INFORMATION PROVIDED:
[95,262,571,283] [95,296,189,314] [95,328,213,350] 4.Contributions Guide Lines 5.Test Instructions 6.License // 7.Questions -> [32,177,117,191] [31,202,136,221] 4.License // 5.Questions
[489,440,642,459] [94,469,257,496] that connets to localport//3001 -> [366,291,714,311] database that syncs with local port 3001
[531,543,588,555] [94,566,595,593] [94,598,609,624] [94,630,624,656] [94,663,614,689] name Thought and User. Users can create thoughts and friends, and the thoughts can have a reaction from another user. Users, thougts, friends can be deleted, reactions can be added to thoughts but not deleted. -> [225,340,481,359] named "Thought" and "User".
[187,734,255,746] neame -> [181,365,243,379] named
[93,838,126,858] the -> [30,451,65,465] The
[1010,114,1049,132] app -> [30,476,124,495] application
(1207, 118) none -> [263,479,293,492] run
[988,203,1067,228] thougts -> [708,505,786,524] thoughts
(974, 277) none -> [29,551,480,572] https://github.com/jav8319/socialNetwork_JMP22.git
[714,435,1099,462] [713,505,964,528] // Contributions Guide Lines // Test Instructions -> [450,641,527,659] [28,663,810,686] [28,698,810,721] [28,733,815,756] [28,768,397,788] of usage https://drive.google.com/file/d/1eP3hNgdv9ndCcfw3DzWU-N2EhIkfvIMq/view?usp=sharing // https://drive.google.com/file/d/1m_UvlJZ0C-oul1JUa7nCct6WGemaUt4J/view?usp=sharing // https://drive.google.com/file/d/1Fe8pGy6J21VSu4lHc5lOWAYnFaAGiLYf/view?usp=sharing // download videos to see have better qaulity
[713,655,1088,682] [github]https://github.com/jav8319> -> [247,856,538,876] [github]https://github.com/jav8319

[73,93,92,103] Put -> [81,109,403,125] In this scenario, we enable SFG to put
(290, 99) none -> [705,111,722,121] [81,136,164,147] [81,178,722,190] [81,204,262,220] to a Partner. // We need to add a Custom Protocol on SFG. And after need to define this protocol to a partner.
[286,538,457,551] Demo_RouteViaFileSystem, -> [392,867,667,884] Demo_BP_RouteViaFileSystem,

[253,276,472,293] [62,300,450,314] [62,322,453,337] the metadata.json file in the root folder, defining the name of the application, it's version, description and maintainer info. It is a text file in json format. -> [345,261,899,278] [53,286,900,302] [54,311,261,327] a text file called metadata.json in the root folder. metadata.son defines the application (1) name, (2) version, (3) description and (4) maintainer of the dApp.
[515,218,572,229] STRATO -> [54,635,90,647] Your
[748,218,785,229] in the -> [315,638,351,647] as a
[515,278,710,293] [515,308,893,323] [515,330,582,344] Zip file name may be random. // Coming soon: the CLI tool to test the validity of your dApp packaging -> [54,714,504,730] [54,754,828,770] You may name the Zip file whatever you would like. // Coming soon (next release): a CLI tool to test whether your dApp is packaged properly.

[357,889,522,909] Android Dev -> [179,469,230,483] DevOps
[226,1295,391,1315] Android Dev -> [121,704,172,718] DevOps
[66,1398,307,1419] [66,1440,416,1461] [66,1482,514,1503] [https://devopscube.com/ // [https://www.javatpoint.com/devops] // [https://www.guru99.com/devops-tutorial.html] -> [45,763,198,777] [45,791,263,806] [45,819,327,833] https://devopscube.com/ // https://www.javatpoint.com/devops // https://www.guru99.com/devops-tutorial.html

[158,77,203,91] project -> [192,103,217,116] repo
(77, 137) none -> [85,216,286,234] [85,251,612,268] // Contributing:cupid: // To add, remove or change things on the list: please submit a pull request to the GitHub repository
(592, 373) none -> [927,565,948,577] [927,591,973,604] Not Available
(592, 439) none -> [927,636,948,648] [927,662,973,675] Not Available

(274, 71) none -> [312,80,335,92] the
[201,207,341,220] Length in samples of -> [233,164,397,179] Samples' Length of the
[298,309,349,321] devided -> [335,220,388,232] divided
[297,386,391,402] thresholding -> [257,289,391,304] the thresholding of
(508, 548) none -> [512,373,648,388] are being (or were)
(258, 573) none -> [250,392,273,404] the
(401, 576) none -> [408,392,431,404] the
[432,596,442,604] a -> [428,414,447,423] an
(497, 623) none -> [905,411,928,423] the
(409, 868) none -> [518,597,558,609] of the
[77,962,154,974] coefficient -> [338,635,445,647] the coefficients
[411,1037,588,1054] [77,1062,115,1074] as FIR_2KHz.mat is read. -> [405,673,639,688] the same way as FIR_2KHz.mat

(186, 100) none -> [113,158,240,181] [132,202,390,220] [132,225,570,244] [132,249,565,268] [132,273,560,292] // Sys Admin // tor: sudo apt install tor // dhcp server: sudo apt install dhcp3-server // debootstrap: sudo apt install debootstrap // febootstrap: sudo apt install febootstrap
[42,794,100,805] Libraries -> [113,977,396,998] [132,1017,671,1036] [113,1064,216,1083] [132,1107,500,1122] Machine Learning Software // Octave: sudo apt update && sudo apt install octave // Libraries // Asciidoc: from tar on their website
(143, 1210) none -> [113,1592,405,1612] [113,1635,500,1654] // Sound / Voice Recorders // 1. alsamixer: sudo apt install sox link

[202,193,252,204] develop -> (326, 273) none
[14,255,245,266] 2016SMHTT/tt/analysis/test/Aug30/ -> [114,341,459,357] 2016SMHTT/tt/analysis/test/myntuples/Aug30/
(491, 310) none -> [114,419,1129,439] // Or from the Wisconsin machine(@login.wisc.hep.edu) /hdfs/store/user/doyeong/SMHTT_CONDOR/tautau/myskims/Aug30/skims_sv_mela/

WORK INSTRUCTION:
Return a copy of every line in the records that includes the string "Android".

RESPONSE:
[357,889,522,909] Android Dev -> [179,469,230,483] DevOps
[226,1295,391,1315] Android Dev -> [121,704,172,718] DevOps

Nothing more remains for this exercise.